変な男だと思った。
どれだけ私が突き放すようなことを言ってもまるで聞こえていないかのようににこにこと笑い、私に近づいてくる。
私の言いたいことが何であるのか男は理解しているようだった。
「何をしているのだ」
裏庭を通りがかると男は手に皿のようなものを持って、汲んだ水を裏庭の花に撒いていた。

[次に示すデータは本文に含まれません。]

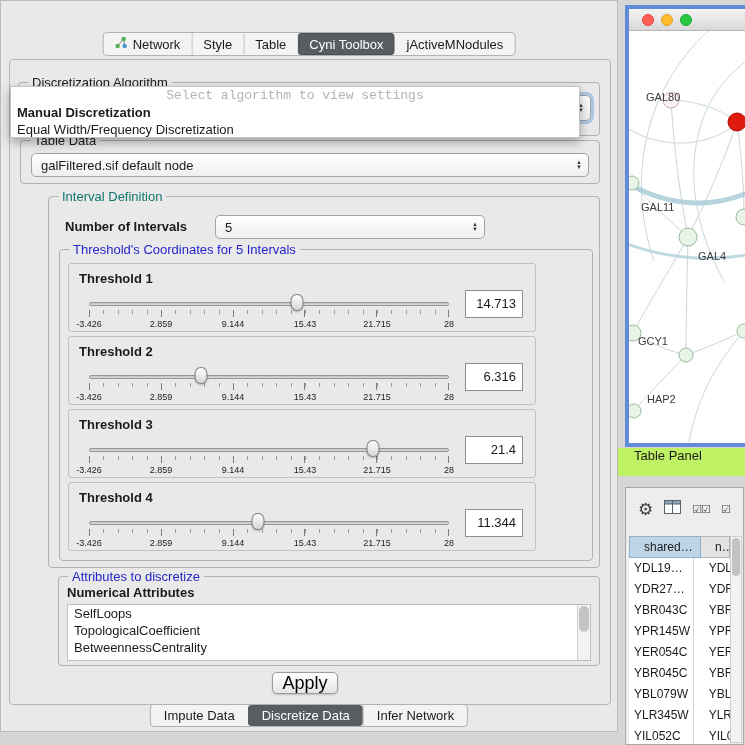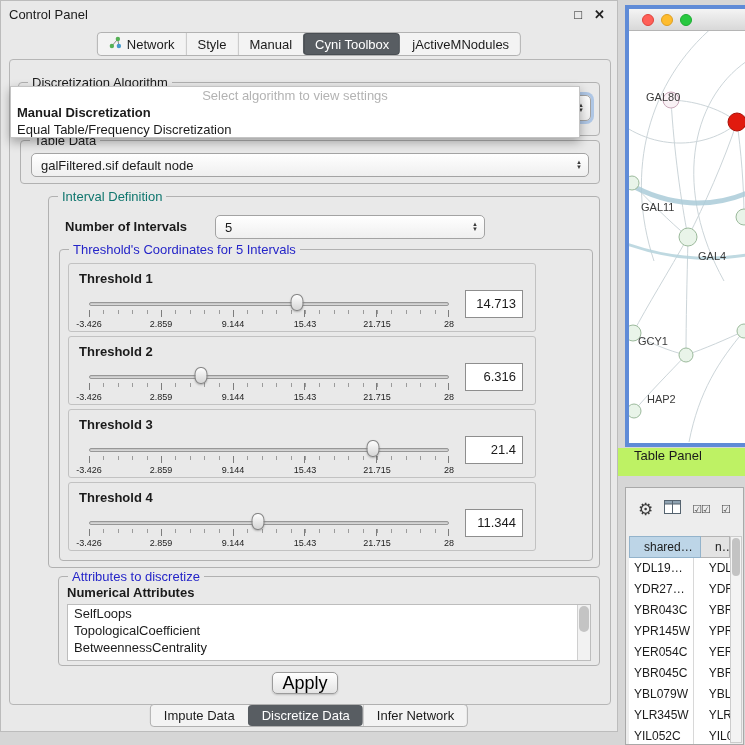--- a/index.html
+++ b/index.html
@@ -139,12 +139,6 @@
 <div id="app">
 
   <div id="control-panel">
-    <div class="titlebar">
-      <span>Control Panel</span>
-      <span class="tb-spacer"></span>
-      <span class="win-btn">□</span>
-      <span class="win-btn close">✕</span>
-    </div>
 
     <div class="top-tabs">
       <div class="tab">

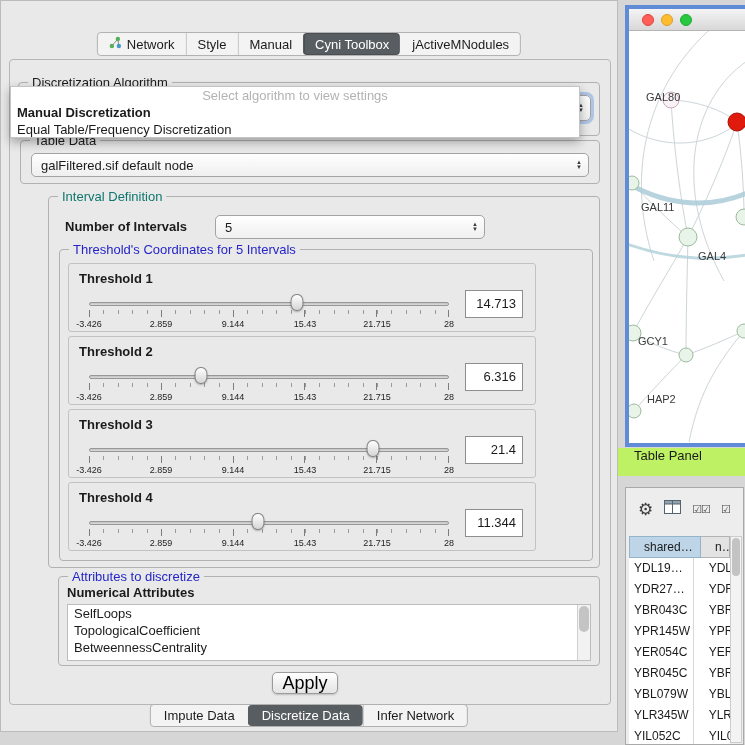--- a/index.html
+++ b/index.html
@@ -157,7 +157,7 @@
           <span>Style</span>
         </div>
       <div class="tab">
-          <span>Manual</span>
+          <span>Table</span>
         </div>
       <div class="tab selected">
           <span>Cyni Toolbox</span>

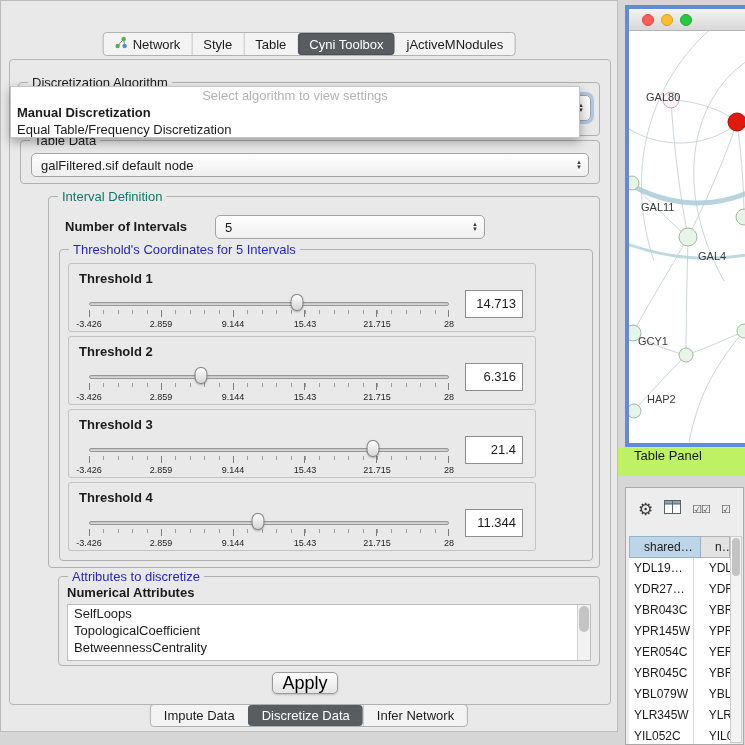--- a/index.html
+++ b/index.html
@@ -45,7 +45,7 @@
                 box-shadow:0 0 0 3px rgba(125,170,225,.55); }
   #algo-popup { position:absolute; left:0; top:26px; width:570px; height:52px; background:#fff;
                 border:1px solid #c4c4c4; box-shadow:0 4px 10px rgba(0,0,0,.32); z-index:6; }
-  .popup-placeholder { text-align:center; color:#b3b3b3; font-size:13px; line-height:17px; }
+  .popup-placeholder { text-align:center; color:#b3b3b3; font-size:13px; line-height:17px;font-family:Liberation Mono, monospace; }
   .popup-option { font-size:13px; line-height:17px; padding:0 6px; }
   .popup-option.bold { font-weight:bold; }
 

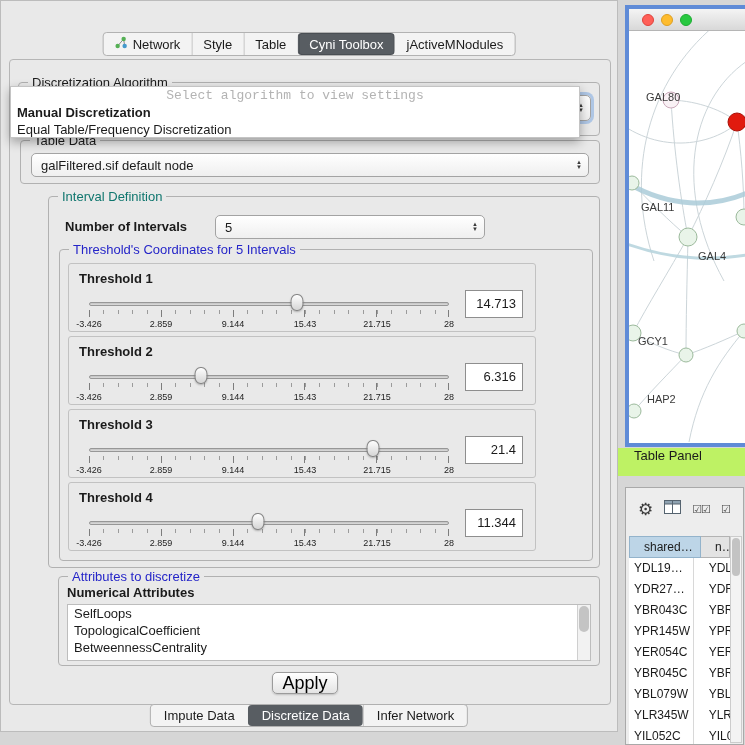--- a/index.html
+++ b/index.html
@@ -182,7 +182,7 @@
       <div id="algo-popup">
         <div class="popup-placeholder">Select algorithm to view settings</div>
         <div class="popup-option bold">Manual Discretization</div>
-        <div class="popup-option">Equal Table/Frequency Discretization</div>
+        <div class="popup-option">Equal Width/Frequency Discretization</div>
       </div>
 
       <div class="group" id="table-data-group">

声を掛けると男、<名前>は長い髪を揺らしながら振り返る。
「土が乾いてたから水が欲しいかと思って」
声を掛けられた相手が誰であったのかを認識して<名前>は口元を綻ばせた。
しかしこれは何も私が特別であるからではない。
<名前>は大方の人間に分け隔てなくこの人懐っこい笑みを浮かべる。
「そんなもの女官にやらせればいいだろう」
私の言葉に幾らか悩むような素振りを見せ、そしてやはり<名前>は笑った。
「暇だったから」
<名前>との問答はその全てが意味がないかのように思えてくる。
私の考えを伝えたところで、また<名前>の考えを聞いたところで、自分たちの考えが交じり合うことはないのだ。
何一つ理解できない。
私はそんなこの男が嫌いであった。
「鍾会は?」
「は?」
突如問われた要領を得ない言葉に頓狂な声が漏れる。
「鍾会は暇?」
まるで笑顔の安売りのようににこにこにこにこ、苛々する。
「私はお前と違って忙しい」
実際特にこれといった用がある訳ではなかった。
ただ何となく気に食わなくてそう答えると、<名前>は幾らか残念そうな顔をしてそっかと返す。
「暇だったら何だったと言うのだ」
その顔に絆されたわけでは決してない。
<名前>のわざとらしい表情などに心を動かされたことなど、ただの一度もなかった。
「一緒に水播きしようかと思って」
あまりに愚かな<名前>の言葉に私は今度は声も出なかった。
「お前は私を馬鹿にしているのか」
低くなった私の声色に<名前>が慌てた様子など欠片もなく、変わらずその調子のいい笑みを貼り付けたままだ。
「してないよ?好きな子にそんなことしないよ」
これだ。
<名前>の笑みが信用できない理由はここにいある。
「まだそんな冗談を言っているのか」
「冗談なんかじゃないよ」
<名前>は私のことを好きだという。
しかもそれは友好の意味ではなく、恋慕という意味において。
「お前の言葉など全て冗談のようにしか聞こえない」
私の突き放す態度に一度も傷ついた素振りを見せないくせに。
「馬鹿も休み休み言え」
その人を食ったような笑みを一度も崩さないくせに。
「鍾会」
それでも。
「好きだよ」
この男は私に何度でも好きだというのだ。
私をまっすぐに見据えて、口元に笑みを浮かべて、何の惜しげもなく、<名前>は私を好きだと言う。
「っ・・用があるので失礼する」
逃げるように背を向ける私を<名前>が引き止めたことは一度もなかった。
私が不快に思っていることなど憚ることもなく、自分の言いたいことを言うだけ言う悉く自分勝手な男だ。
――苛々する。
私の気持ちを聞くこともしないで。